We make some useful imports below.

[1]:

import os

import matplotlib.pyplot as plt
import numpy as np

import petitRADTRANS.physical_constants as cst
from petitRADTRANS.plotlib import plot_result_corner
from petitRADTRANS.retrieval.preparing import polyfit
from petitRADTRANS.retrieval.retrieval import Retrieval
from petitRADTRANS.spectral_model import SpectralModel

Loading a `Planet`

It can be convenient to use the Planet object to get the parameters we need. Note that this is not required.

[2]:

from petitRADTRANS.planet import Planet

planet = Planet.get('HD 189733 b')

Loading data or generating simulated data

The first step of any retrieval is to load the data that we will retrieve. Here we do not have real data, so we will generate simulated data.

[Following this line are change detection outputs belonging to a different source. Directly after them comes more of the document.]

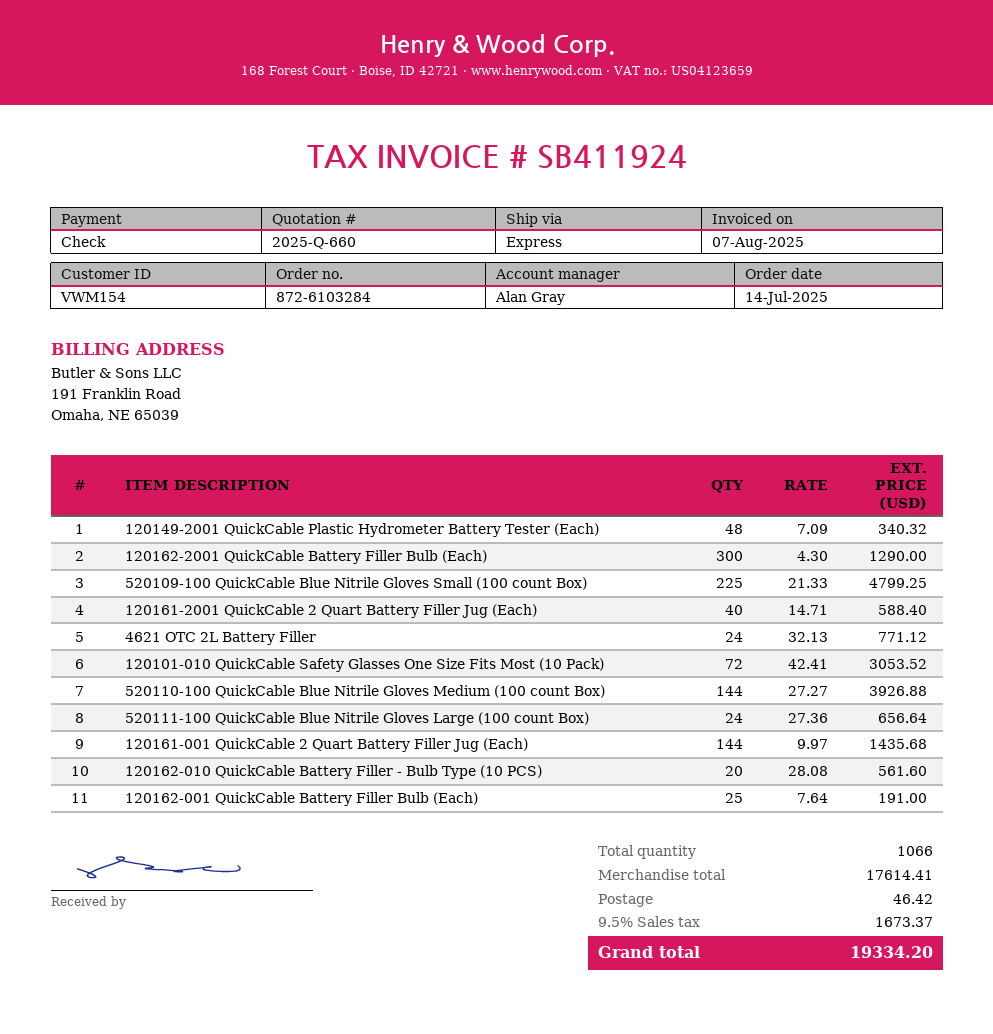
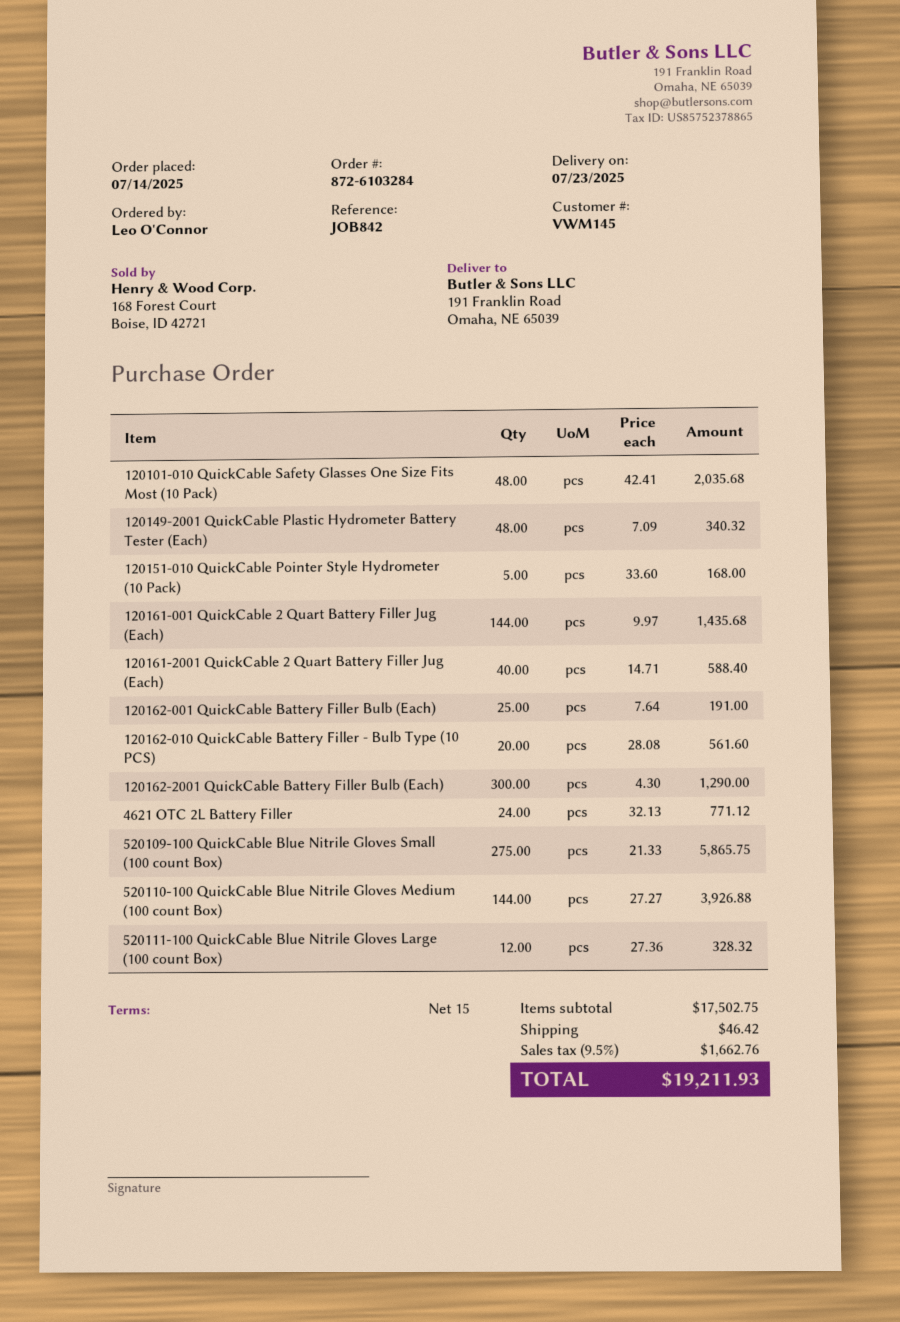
customer number: VWM154 -> VWM145
520109-100 QuickCable Blue Nitrile Gloves Small (100 count Box): 225 x 21.33 = 4799.25 -> 275 x 21.33 = 5865.75
120101-010 QuickCable Safety Glasses One Size Fits Most (10 Pack): 72 x 42.41 = 3053.52 -> 48 x 42.41 = 2035.68
520111-100 QuickCable Blue Nitrile Gloves Large (100 count Box): 24 x 27.36 = 656.64 -> 12 x 27.36 = 328.32
120151-010 QuickCable Pointer Style Hydrometer (10 Pack): none -> 5 x 33.60 = 168.00
subtotal: 17614.41 -> 17502.75
tax: 9.5% = 1673.37 -> 9.5% = 1662.76
total: 19334.20 -> 19211.93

To build simulated data, we can add telluric transmittances, setllar lines, instrumental deformations, and noise. To do this, we can make use of the following arguments:

telluric_transmittances: telluric transmittances to combine with the spectrum. Those can make use of the airmass model parameter to automatically build time- and wavelength-varying transmittances. A good place to download telluric transitances is the SKYCALC website. petitRADTRANS also has a module to directly download SKYCALC data, calculate the airmass, and even find the best day for your observations in the module petitRADTRANS.cli.eso_skycalc_cli.
telluric_transmittances_wavelengths: wavelengths of the provided telluric transmittances.
instrumental_deformations: time and wavelength matrix of the instrumental deformations. Must be of shape (n_orders, n_exposures, n_wavelengths).
noise_matrix: time and wavelength matrix of noise. Must be of shape (n_orders, n_exposures, n_wavelengths).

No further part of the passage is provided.